0

I have a dataset which has the following structure < dput(head(df)) > :

 structure(list(type_de_sejour = c("Amb", "Hosp", 
 "Hosp", "Amb", "Hosp", "Sea"), 
 specialite = c("ANES", "ANES", 
 "Autres", "CARD", "CARD", "CARD"
 ), CA_annee_N = c(2712L, 122180L, 0L, 822615L, 6905494L, 
 0L), nb_sejours_N = c(8L, 32L, 0L, 1052L, 2776L, 0L), nb_doc_N = c(5L, 
 8L, 0L, 12L, 15L, 0L), CA_annee_N1 = c(4231L, 78858L, 6587L, 
 327441L, 6413083L, 0L), nb_sejours_N1 = c(13L, 29L, 2L, 532L, 
 2819L, 0L), nb_doc_N1 = c(6L, 9L, 1L, 12L, 12L, 0L
 ), CA_annee_N2 = c(4551L, 27432L, 0L, 208326L, 7465440L, 
 575L), nb_sejours_N2 = c(15L, 8L, 0L, 463L, 3393L, 1L), nb_doc_N2 = c(6L, 
 4L, 0L, 11L, 13L, 1L), site = c("FR", "FR", "FR", "FR", 
 "FR", "FR")), row.names = c(NA, 6L), class = "data.frame")

I am trying to plot a graph showing the percentage each "specialite" (distinguishing per "site", ideally by faceting or doing 2 plots, one per site) represents in the total "nb_sejours_N", after having filtered by type_de_sejour == "Amb".

I have tried the following code :

df %>%
    mutate(volume_N == nb_sejours_N,
           volume_N1 == nb_sejours_N1,
           volume_N2 == nb_sejours_N2)%>%
   filter(type_de_sejour == "Amb")%>%
   group_by(site) %>%
   mutate(proportion_N = volume_N/sum(volume_N, na.rm = TRUE),
          proportion_N1 = volume_N1/sum(volume_N1, na.rm = TRUE),
          proportion_N2 = volume_N2/sum(volume_N2, na.rm = TRUE))

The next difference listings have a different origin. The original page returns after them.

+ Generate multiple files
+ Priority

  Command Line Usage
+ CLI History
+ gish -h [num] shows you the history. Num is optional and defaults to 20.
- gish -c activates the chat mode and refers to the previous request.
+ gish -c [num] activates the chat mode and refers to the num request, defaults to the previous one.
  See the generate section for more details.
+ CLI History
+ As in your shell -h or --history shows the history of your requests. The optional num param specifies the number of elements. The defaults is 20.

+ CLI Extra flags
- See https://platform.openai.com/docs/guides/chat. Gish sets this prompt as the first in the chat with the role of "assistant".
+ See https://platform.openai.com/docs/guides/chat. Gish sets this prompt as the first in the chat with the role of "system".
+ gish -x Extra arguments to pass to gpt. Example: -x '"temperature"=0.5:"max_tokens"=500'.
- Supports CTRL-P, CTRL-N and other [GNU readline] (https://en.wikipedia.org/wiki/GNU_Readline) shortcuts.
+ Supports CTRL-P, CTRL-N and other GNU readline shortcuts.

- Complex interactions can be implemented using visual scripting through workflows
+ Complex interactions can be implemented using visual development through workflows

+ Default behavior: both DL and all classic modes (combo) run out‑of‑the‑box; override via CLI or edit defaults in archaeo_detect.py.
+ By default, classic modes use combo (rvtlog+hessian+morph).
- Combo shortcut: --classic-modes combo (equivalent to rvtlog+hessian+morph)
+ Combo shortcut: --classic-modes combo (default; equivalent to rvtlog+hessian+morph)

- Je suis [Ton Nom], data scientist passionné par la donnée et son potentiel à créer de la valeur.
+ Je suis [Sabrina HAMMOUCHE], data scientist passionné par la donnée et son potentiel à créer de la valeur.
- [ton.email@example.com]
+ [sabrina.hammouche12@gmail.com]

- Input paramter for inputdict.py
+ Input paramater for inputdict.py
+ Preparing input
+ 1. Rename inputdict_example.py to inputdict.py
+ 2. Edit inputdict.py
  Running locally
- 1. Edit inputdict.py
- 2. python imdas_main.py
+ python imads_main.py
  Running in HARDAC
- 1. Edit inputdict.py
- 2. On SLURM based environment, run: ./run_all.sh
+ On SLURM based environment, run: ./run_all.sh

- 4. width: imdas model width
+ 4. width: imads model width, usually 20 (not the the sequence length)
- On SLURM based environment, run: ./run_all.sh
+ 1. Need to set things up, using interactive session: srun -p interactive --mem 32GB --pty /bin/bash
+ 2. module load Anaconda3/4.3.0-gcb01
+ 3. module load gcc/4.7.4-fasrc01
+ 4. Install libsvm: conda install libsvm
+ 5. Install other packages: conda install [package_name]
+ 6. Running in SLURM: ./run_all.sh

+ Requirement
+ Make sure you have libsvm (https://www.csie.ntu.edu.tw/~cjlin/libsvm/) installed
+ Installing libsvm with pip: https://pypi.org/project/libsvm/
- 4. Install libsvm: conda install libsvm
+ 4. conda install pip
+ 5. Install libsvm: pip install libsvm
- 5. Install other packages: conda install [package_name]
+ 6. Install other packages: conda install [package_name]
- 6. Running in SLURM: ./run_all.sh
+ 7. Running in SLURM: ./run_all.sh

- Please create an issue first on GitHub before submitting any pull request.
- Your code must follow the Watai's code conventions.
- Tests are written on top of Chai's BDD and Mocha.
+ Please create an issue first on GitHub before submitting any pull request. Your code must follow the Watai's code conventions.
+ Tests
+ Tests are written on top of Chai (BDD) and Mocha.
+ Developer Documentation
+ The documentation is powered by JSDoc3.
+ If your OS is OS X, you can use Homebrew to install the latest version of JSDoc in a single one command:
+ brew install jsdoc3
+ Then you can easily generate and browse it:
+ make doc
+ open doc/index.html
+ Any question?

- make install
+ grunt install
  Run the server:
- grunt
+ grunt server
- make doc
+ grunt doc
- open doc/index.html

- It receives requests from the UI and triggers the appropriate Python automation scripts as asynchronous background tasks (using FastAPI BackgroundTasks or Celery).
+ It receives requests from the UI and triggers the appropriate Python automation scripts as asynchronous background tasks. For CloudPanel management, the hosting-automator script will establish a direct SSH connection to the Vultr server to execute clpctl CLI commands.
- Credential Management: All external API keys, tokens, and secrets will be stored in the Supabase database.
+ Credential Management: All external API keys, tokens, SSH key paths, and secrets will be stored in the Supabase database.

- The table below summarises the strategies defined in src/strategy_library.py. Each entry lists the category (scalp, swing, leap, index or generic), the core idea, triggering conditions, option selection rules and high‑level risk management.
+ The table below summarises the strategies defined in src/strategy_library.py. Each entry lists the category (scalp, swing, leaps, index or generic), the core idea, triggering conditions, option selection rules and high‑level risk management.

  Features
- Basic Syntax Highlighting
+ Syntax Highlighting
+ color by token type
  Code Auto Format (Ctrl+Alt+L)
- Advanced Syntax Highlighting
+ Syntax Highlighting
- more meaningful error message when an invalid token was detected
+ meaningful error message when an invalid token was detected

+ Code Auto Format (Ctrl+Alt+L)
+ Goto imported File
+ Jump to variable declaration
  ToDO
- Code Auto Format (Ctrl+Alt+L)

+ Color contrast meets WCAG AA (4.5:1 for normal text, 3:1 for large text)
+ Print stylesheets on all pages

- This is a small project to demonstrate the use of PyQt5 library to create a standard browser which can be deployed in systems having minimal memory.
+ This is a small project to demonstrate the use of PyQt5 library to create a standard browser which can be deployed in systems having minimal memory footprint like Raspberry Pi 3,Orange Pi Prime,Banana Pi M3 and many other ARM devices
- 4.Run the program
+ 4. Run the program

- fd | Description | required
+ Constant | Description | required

Unfortunately, it doesn't work, so I can't go any further. I would also like to know if anyone knows an efficient code to plot what I'm trying to represent ?

  • 1
    Sorry, what is site in your example? – Dasr Aug 03 '22 at 14:17
  • I get `object 'volume_N' not found`. Where is it defined? Do you mean to be using `==` in your first `mutate` (three times), or should it be assigning with `=`? (Specifically, try replacing your first mutate with `mutate(volume_N = nb_sejours_N, volume_N1 = nb_sejours_N1, volume_N2 = nb_sejours_N2)`). – r2evans Aug 03 '22 at 14:18
  • @r2evans, yes, this is it, thank you ! i'm keeping the question open in case someone can help me regarding the plot –  Aug 03 '22 at 14:32
  • @Dasr "site" means "geographical location", and there are two geographical locations in my dataset –  Aug 03 '22 at 14:32
  • 2
    So, the first thing you may want to do is pivot longer, but I'm not quite getting what the structure of the plot should be. You should be able to modify the following: df %>% filter(type_de_sejour == "Amb") %>% pivot_longer(cols = c("nb_sejours_N","nb_sejours_N1","nb_sejours_N2"), values_to = "visit") %>% ggplot(aes(fill=name, y=visit, x=name)) + geom_bar(position="stack", stat="identity") – Dasr Aug 03 '22 at 14:40
  • thanks, it works @Dasr ! you can post it as an answer if you want. I just have another question : would you know how to place the values of the bars (labels of the value of the variable "nb_de_sejours" takes for each year N, N1, N2) just above each bar ? –  Aug 04 '22 at 09:12
  • You may just want to adjust the xy position of the labels. – Dasr Aug 04 '22 at 09:22

1 Answers1

0

I believe the following works:


# creating plot
p = df %>% filter(type_de_sejour == "Amb") %>% 
  pivot_longer(cols = c("nb_sejours_N","nb_sejours_N1","nb_sejours_N2"), values_to = "visit") %>% 
  ggplot(aes(fill=name, y=visit, x=name)) + geom_bar(position="stack", stat="identity")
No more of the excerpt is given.